Я как-то постигал или делал вид, что постигаю наши запутанные деловые
операции, но когда он спрашивал моего совета, я предоставлял решать ему
самому. Я стыдился своей наивности и чувствовал себя в положении
школьника, вызванного к доске отвечать урок, которого он не приготовил.
Все казалось мне таким сложным и опасным, что я стал удивляться, как смог
тридцать три года прожить в том же мире, где преуспевал Майлс Фабиан.
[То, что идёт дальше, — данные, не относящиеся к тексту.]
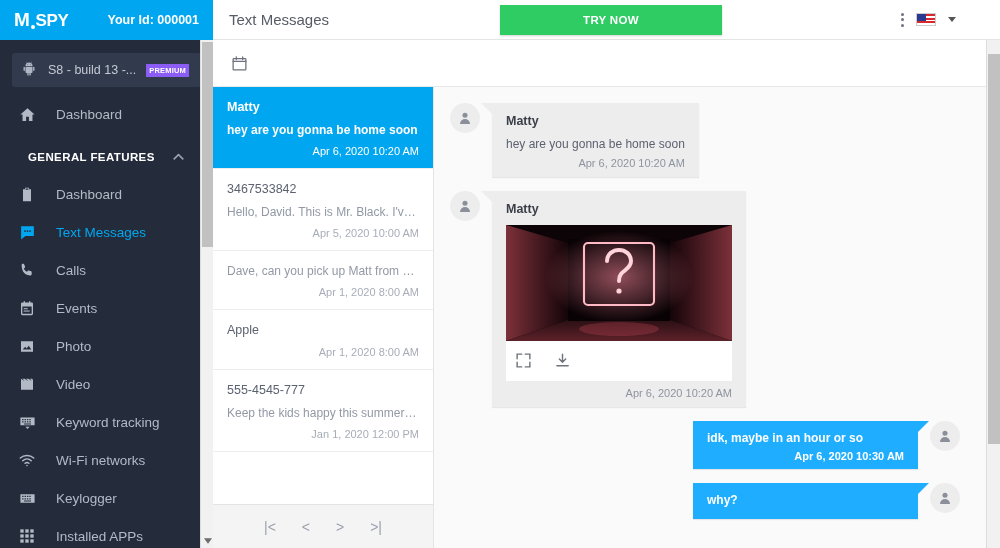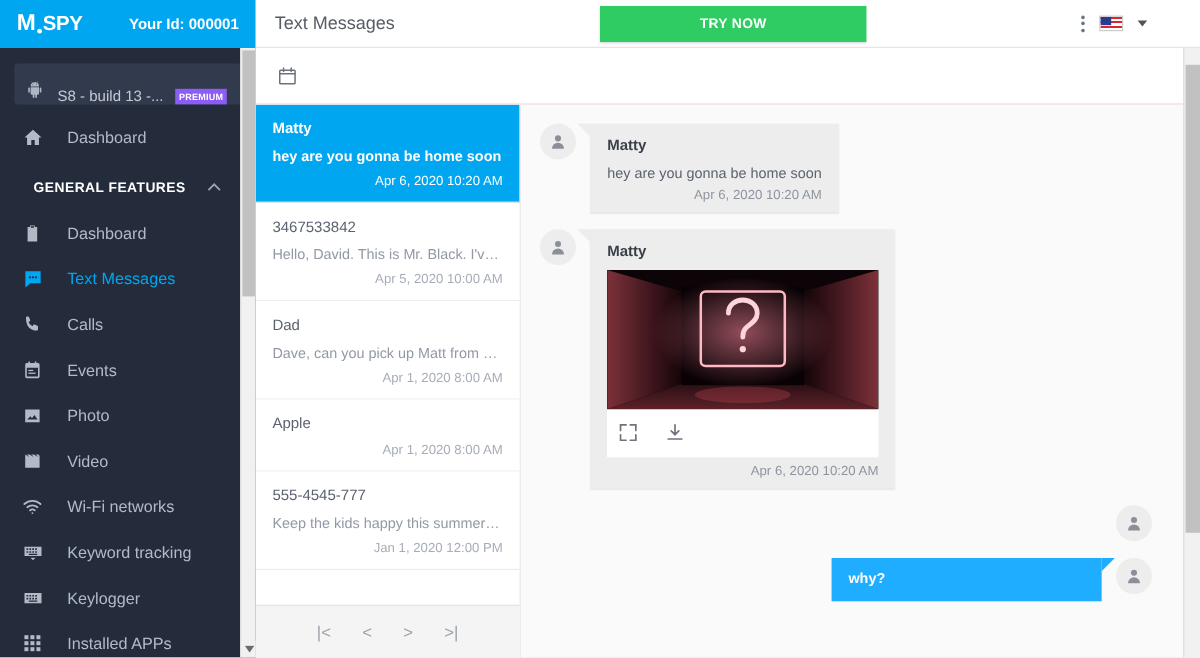--- a/index.html
+++ b/index.html
@@ -46,7 +46,7 @@
     background: #323b4d;
     border-radius: 3px;
     height: 34px;
-    display: flex; align-items: flex-end;
+    display: flex; align-items: center;
     padding: 0 10px; gap: 12px;
     cursor: pointer;
   }

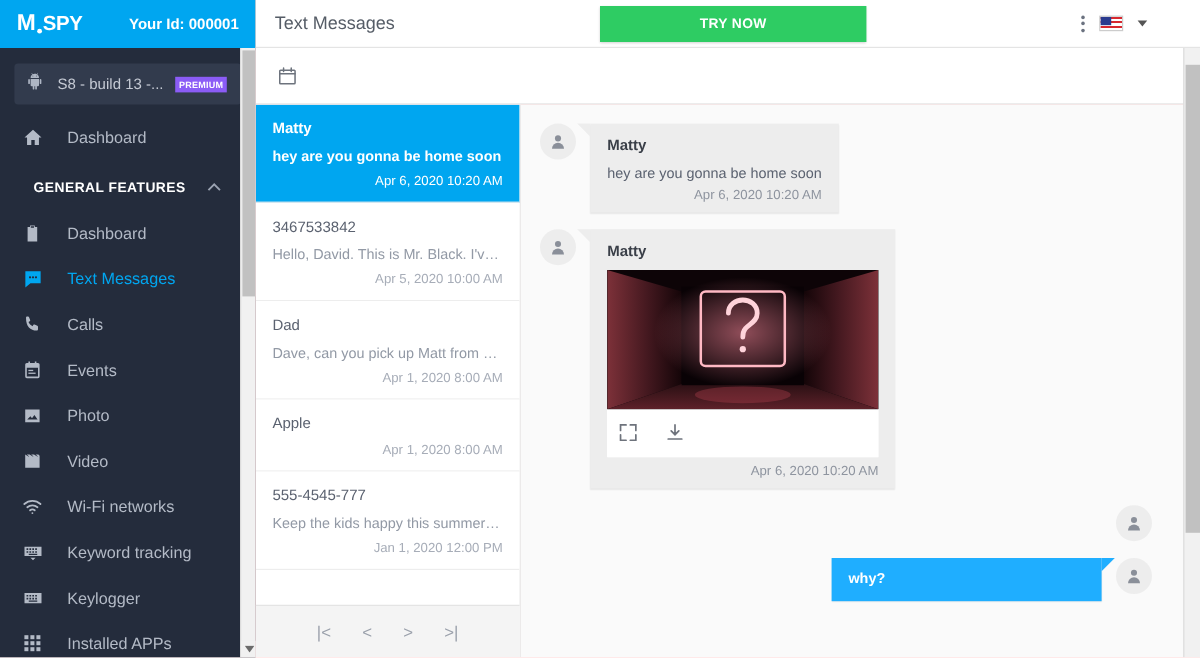--- a/index.html
+++ b/index.html
@@ -451,7 +451,6 @@
             </div>
 
             <div class="msg-item">
-              <div class="mi-name">Dad</div>
               <div class="mi-prev">Dave, can you pick up Matt from schoo...</div>
               <div class="mi-date">Apr 1, 2020 8:00 AM</div>
             </div>

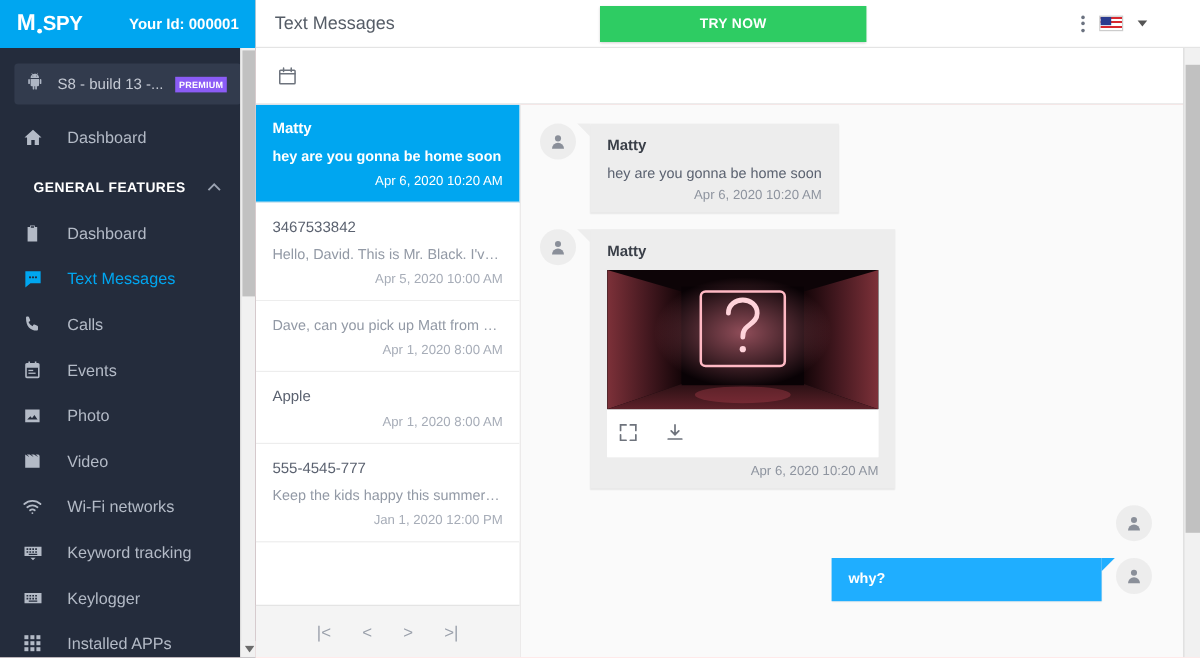--- a/index.html
+++ b/index.html
@@ -553,6 +553,10 @@
           </div>
 
           <div class="chat-row out">
+            <div class="bubble out">
+              <div class="b-text">idk, maybe in an hour or so</div>
+              <div class="b-date">Apr 6, 2020 10:30 AM</div>
+            </div>
             <span class="avatar">
               <svg width="16" height="16" viewBox="0 0 24 24" fill="#8a8f99">
                 <circle cx="12" cy="8" r="3.8"></circle>

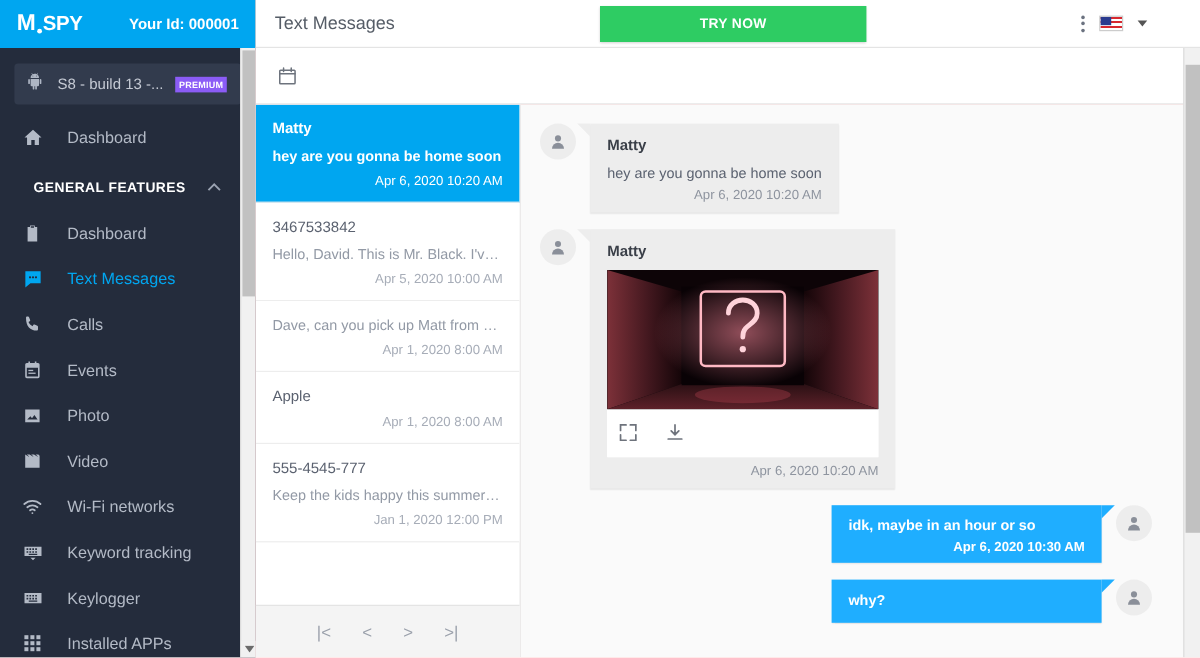--- a/index.html
+++ b/index.html
@@ -348,6 +348,15 @@
 
     <div class="nav-item">
       <span class="nico">
+        <svg width="17" height="17" viewBox="0 0 24 24" fill="#b3bac6">
+          <path d="M2 5h20v11H2V5zm2.4 2v1.8h2V7h-2zm3.4 0v1.8h2V7h-2zm3.4 0v1.8h2V7h-2zm3.4 0v1.8h2V7h-2zm-10.2 3.3v1.8h2v-1.8h-2zm3.4 0v1.8h2v-1.8h-2zm3.4 0v1.8h2v-1.8h-2zm3.4 0v1.8h2v-1.8h-2zM7 13.4v1.4h10v-1.4H7zM9 18h6l-3 3-3-3z"></path>
+        </svg>
+      </span>
+      <span>Keyword tracking</span>
+    </div>
+
+    <div class="nav-item">
+      <span class="nico">
         <svg width="18" height="17" viewBox="0 0 24 24" fill="none" stroke="#b3bac6" stroke-width="2.1" stroke-linecap="round">
           <path d="M2.5 8.5a14 14 0 0 1 19 0"></path>
           <path d="M6 12.3a9 9 0 0 1 12 0"></path>
@@ -356,15 +365,6 @@
         </svg>
       </span>
       <span>Wi-Fi networks</span>
-    </div>
-
-    <div class="nav-item">
-      <span class="nico">
-        <svg width="17" height="17" viewBox="0 0 24 24" fill="#b3bac6">
-          <path d="M2 5h20v11H2V5zm2.4 2v1.8h2V7h-2zm3.4 0v1.8h2V7h-2zm3.4 0v1.8h2V7h-2zm3.4 0v1.8h2V7h-2zm-10.2 3.3v1.8h2v-1.8h-2zm3.4 0v1.8h2v-1.8h-2zm3.4 0v1.8h2v-1.8h-2zm3.4 0v1.8h2v-1.8h-2zM7 13.4v1.4h10v-1.4H7zM9 18h6l-3 3-3-3z"></path>
-        </svg>
-      </span>
-      <span>Keyword tracking</span>
     </div>
 
     <div class="nav-item">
К концу этих шести дней я уже ни в чем не был уверен и не знал, смогу
ли далее вынести эту нервотрепку. Просыпаясь по утрам, я обливался
холодным потом.
А Фабиана, казалось, ничто не тревожило: чем больше риска, тем
невозмутимее он был. Если мне следовало чему-нибудь поучиться, так именно
этому.
Пожалуй, впервые с тех пор, как я вышел из детского возраста, у меня
заболел желудок. Безостановочно поглощая сельтерскую, я утешал себя, что
неприятности с желудком у меня вовсе не из-за нервов, а из-за непривычно
обильной пищи и деликатесов (Фабиан дважды в день водил нас в лучшие
рестораны), а также изысканных вин, к которым я не привык. Но ни Фабиан,
ни Лили, ни ее сестра Юнис ни на что не жаловались, даже после обеда в
Кроненхалле, этом швейцарском оплоте чревоугодия, где мы ели копченую
форель, вырезку оленины со специями и брусникой, какой-то особый сыр и
шоколадное суфле, запивая все это сначала легким вином, а затем и более
основательным бургундским.
С беспокойством я начал замечать, что полнею, брюки становились тесны,
особенно в талии. А вот на Лили, например, ничто не отражалось, она
по-прежнему была стройна и изящна, хотя ела больше меня или Фабиана. Ее
сестра Юнис оставалась все той же привлекательной толстушкой, а Фабиан
каким-то чудом даже похудел, благодаря чему выглядел много лучше, словно
внезапная инъекция денег в его жизнь значительно улучшила и обмен веществ
у него. Сколько бы он ни ел и ни пил, глаза у него были ясными, лицо
сохраняло здоровый румянец, усы задорно топорщились, походка оставалась
такой же легкой. Думаю, так должны выглядеть генералы, томящиеся долгие
мирные годы в безвестности, пока их внезапно не призывают на войну
командовать армиями в больших кровавых сражениях. Глядя на него, я
тоскливо ощущал, что мне, как рядовому, положено страдать и за себя, и за
него.
Юнис оказалась хорошенькой, приятной девушкой со вздернутым носиком и
выразительными голубыми глазами; ее лицо, окропленное веснушками, было
свежим, как весенний альпийский луг. Вообще-то она походила на девушек
скорее викторианской эпохи, чем семидесятых годов нашего века. Ее тихий,
неуверенный голосок был полной противоположностью той самонадеянной
манере, с какой высказывалась ее старшая сестра. И уж трудно было
предположить, хотя об этом мы слышали от Лили, что Юнис вертелась среди
придворных гвардейцев в Лондоне.
Где бы мы ни появлялись, обе сестры неизменно привлекали внимание
мужчин. При других обстоятельствах я бы, без всякого сомнения, увлекся
Юнис, но назойливое подглядывание Фабиана и присутствие Лили, напоминавшее
о ночи во Флоренции, как-то сковывали меня, и я был сдержан, не ища
сближения с девушкой и даже не стремясь вызвать у нее интерес ко мне. Я
был воспитан в правилах, что интимные отношения - дело весьма личное, они
не завязываются на глазах у всех и не выставляются напоказ. С самого
начала Юнис и я скромно прощались в лифте (мы жили на разных этажах),
желая друг другу спокойной ночи, даже без поцелуя в щеку.